Iowa Western Community College fielded Nationally Ranked junior college baseball teams from 1982 through 1984. Compiling a record of 119 wins and 26 losses during that time, the IWCC Bluejays were nationally ranked as high as 9th in the nation in 1982, ranked 4th in 1983 and the 1984 team was ranked 6th nationally and went to the National Junior College World Series in Grand Junction, Colorado. Coach Jeff DuPre's teams had a total of 10 players drafted during the three-year span and had players continue their college careers at schools such has Arizona State, Nebraska, Illinois, South Alabama, Jacksonville, Louisiana Tech, Grand Canyon State and South Carolina/Aiken. The 1982 to 1984 span also produced 6 All-American players, with George Gonzalez being First Team All American in 1982. The 1982 team set a Junior College record at the time with a .390 batting average. When the IWCC Bluejays went to the 1984 NJCAA World Series they were the smallest school ever to qualify.

Arts and culture

Clarinda Picture Gallery

Education
The Clarinda Community School District serves the municipality.
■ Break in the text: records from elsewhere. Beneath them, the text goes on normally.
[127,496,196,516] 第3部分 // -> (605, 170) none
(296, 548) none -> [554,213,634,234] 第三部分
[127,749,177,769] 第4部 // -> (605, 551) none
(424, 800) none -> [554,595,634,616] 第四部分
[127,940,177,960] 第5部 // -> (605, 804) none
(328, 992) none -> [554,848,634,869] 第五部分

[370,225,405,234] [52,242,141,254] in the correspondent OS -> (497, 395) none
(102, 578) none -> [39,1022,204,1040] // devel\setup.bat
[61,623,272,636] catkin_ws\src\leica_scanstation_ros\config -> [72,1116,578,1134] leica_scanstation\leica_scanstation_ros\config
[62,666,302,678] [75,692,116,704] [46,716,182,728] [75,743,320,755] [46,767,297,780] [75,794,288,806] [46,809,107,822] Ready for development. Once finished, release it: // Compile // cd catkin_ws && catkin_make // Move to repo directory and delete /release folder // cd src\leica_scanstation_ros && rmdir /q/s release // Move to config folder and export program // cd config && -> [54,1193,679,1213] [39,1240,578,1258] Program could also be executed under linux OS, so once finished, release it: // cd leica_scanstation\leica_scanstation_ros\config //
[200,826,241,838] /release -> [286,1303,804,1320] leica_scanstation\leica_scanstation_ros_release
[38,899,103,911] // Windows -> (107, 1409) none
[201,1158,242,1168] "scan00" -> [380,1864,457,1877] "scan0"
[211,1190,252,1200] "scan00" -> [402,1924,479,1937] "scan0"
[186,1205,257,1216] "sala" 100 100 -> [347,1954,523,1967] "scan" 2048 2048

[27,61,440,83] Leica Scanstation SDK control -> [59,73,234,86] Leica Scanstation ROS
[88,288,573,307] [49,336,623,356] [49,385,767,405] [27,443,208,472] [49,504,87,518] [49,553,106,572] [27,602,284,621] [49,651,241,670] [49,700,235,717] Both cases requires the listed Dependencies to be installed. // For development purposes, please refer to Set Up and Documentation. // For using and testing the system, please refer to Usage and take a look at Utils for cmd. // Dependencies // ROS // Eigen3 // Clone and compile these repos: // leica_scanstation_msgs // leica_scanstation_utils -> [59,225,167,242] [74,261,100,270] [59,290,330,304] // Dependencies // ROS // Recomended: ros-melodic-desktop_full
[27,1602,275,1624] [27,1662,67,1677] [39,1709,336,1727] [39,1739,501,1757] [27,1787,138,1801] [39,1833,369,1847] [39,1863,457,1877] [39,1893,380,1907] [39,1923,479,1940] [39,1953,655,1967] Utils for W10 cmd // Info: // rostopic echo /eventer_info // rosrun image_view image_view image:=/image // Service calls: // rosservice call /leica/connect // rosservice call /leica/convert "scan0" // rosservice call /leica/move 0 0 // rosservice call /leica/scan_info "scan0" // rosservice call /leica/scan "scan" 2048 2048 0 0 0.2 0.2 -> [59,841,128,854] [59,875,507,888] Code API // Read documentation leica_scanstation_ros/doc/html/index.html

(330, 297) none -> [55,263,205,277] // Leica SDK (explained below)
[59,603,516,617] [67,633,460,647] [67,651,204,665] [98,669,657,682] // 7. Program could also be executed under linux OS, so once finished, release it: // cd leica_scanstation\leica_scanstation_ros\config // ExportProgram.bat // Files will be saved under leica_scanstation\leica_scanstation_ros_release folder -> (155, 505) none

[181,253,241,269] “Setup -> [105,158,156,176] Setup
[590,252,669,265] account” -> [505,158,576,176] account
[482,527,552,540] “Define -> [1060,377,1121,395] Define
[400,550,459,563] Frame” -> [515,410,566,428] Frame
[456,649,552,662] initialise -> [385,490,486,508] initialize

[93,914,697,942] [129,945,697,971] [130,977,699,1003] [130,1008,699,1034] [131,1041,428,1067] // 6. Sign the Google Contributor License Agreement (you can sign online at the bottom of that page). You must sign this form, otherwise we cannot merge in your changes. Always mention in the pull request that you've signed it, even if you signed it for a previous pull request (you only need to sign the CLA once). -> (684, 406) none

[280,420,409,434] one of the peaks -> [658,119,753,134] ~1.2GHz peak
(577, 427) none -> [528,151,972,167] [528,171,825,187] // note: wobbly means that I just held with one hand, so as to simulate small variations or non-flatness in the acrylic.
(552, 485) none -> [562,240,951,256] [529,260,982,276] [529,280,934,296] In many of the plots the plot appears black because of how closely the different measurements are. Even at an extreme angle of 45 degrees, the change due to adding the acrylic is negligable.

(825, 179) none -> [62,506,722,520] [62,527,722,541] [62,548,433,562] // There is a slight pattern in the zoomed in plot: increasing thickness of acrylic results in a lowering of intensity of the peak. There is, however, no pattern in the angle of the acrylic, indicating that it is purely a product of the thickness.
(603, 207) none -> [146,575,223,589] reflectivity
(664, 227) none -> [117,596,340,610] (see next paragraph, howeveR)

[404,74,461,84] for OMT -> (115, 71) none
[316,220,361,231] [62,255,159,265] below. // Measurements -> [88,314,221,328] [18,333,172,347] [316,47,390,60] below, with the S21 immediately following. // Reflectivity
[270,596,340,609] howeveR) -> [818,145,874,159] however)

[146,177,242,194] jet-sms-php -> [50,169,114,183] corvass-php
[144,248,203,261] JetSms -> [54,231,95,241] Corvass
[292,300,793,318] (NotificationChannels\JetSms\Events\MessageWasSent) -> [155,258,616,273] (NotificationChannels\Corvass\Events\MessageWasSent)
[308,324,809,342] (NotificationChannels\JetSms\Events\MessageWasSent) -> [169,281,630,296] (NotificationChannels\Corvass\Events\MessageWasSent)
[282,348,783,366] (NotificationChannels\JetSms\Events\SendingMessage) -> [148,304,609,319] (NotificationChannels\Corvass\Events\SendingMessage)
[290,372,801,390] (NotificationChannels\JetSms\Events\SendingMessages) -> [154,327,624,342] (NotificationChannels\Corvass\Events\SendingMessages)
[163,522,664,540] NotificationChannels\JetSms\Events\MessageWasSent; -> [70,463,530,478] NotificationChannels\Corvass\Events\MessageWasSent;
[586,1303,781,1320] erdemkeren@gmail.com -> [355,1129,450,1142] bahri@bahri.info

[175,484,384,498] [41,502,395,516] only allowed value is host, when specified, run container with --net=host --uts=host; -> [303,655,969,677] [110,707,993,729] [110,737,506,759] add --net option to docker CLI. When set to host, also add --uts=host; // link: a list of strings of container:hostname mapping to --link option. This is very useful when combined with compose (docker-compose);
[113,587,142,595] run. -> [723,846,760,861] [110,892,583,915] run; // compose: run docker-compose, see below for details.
Clarinda is also home to a campus of Iowa Western Community College

Infrastructure

Health care
In 1884, the citizens rallied to build the third mental hospital in the state of Iowa. For over 100 years, the Clarinda State Hospital, known as the Clarinda Treatment Complex, was located on the north end of the city. On June 30, 2015, the hospital facility was shut down and all patient services terminated. The Clarinda Academy, a juvenile detention facility owned by Sequel Youth Services, was the sole occupant of the former hospital grounds until its closure in 2021. 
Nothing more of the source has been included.